Eastern Question - Napoleonic Era

Napoleonic Era

At the beginning of the nineteenth century, the attention of Europe was captured by Napoleon Bonaparte. To secure his own domination and to render the rest of Europe virtually powerless, Napoleon established an alliance with Russia by concluding the Treaty of Tilsit in 1807. Russia undertook to aid Napoleon in his war against the United Kingdom; in turn, the Emperor of Russia would receive the Ottoman territories of Moldavia and Wallachia. If the Sultan refused to surrender these territories, France and Russia were to attack the Empire, and the Ottoman domains in Europe were to be partitioned between the two allies. The Napoleonic scheme threatened not only the Sultan, but also the United Kingdom, Austria and Prussia, which was almost powerless in the face of such a potent alliance. The alliance naturally proved incommoding to the Austrians, who hoped that a joint Franco-Russian attack, which would probably have utterly devastated the Ottoman Empire, could be prevented by diplomacy; but if diplomatic measures failed, the Austrian minister Klemens Wenzel, Prince von Metternich decided that he would support the partition of the Ottoman Empire—a solution disadvantageous to Austria, but not as dangerous as a complete Russian takeover of Southeastern Europe.

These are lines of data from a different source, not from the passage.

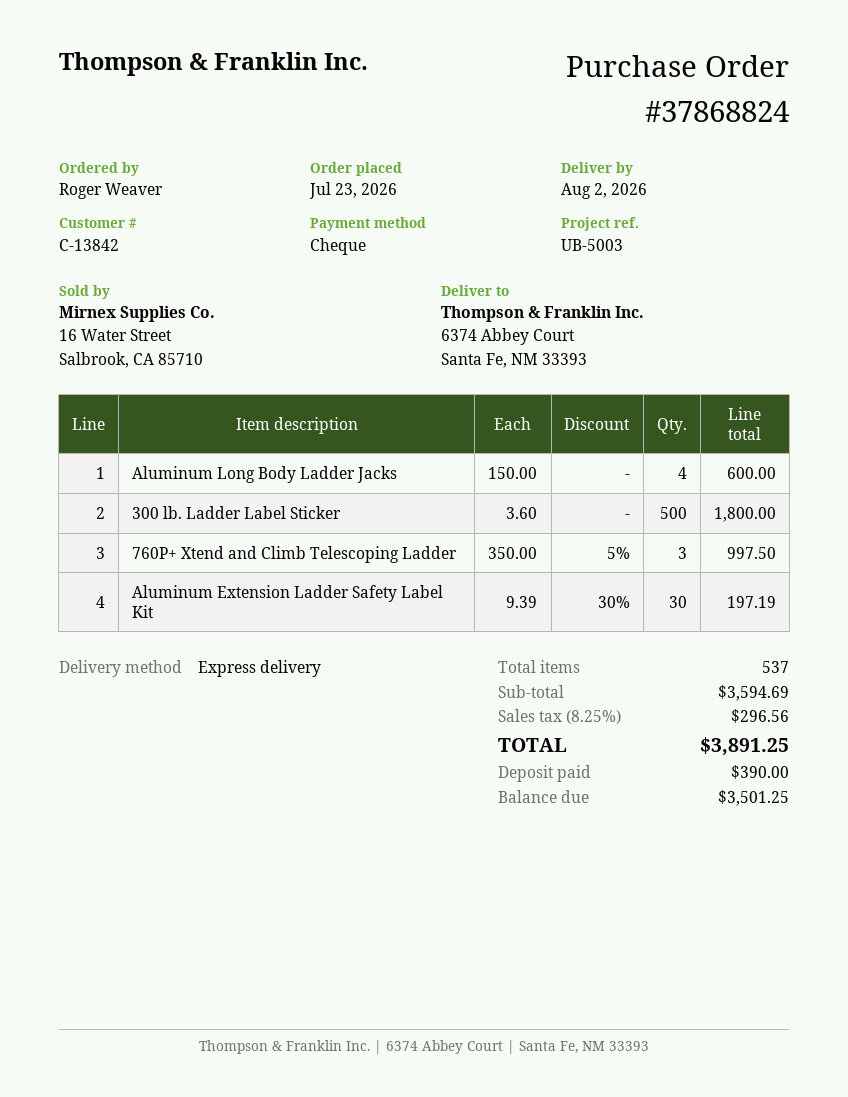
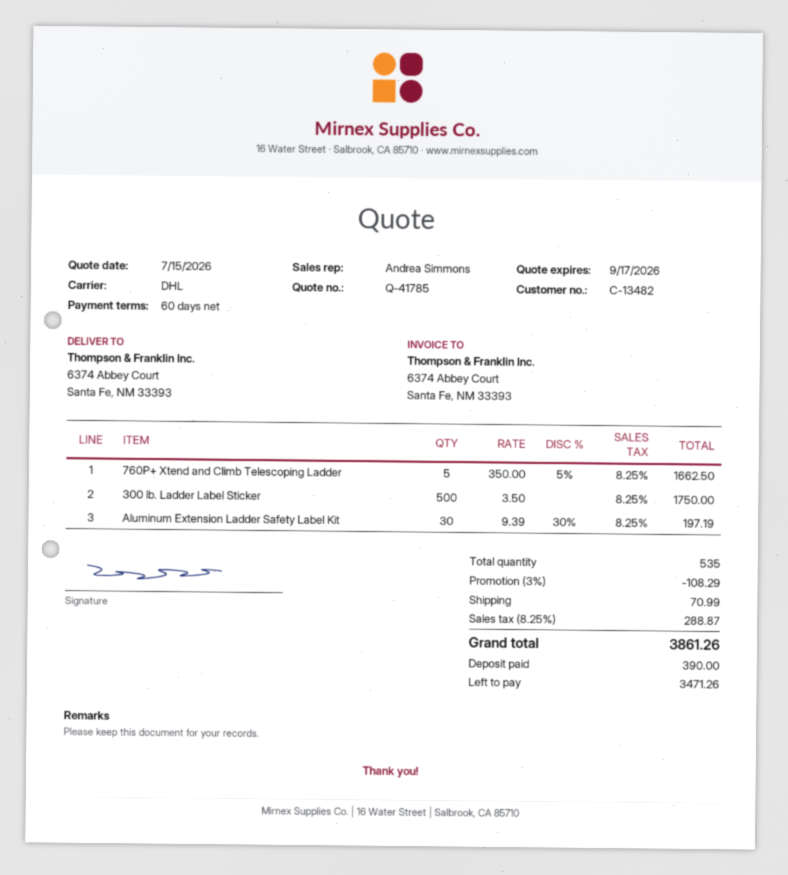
customer number: C-13842 -> C-13482
shipping method: express -> DHL
Aluminum Long Body Ladder Jacks: 4 x 150.00 = 600.00 -> none
300 lb. Ladder Label Sticker: 500 x 3.60 = 1800.00 -> 500 x 3.50 = 1750.00
760P+ Xtend and Climb Telescoping Ladder: 3 x 350.00 - 5% = 997.50 -> 5 x 350.00 - 5% = 1662.50
total quantity: 537 -> 535
discount: none -> 3% = 108.29
shipping: none -> 70.99
tax: 8.25% = 296.56 -> 8.25% = 288.87
total: 3891.25 -> 3861.26
balance: 3501.25 -> 3471.26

An attack on the Empire, however, did not come to pass, and the alliance concluded at Tilsit was dissolved by the French invasion of Russia in 1812. Following Napoleon's defeat by the Great Powers in 1815, representatives of the victors met at the Congress of Vienna, but failed to take any action relating to the territorial integrity of the decaying Ottoman Empire. This omission, together with the exclusion of the Sultan from the Holy Alliance, was interpreted by many as supportive of the position that the Eastern Question was a Russian domestic issue that did not concern any other European nations.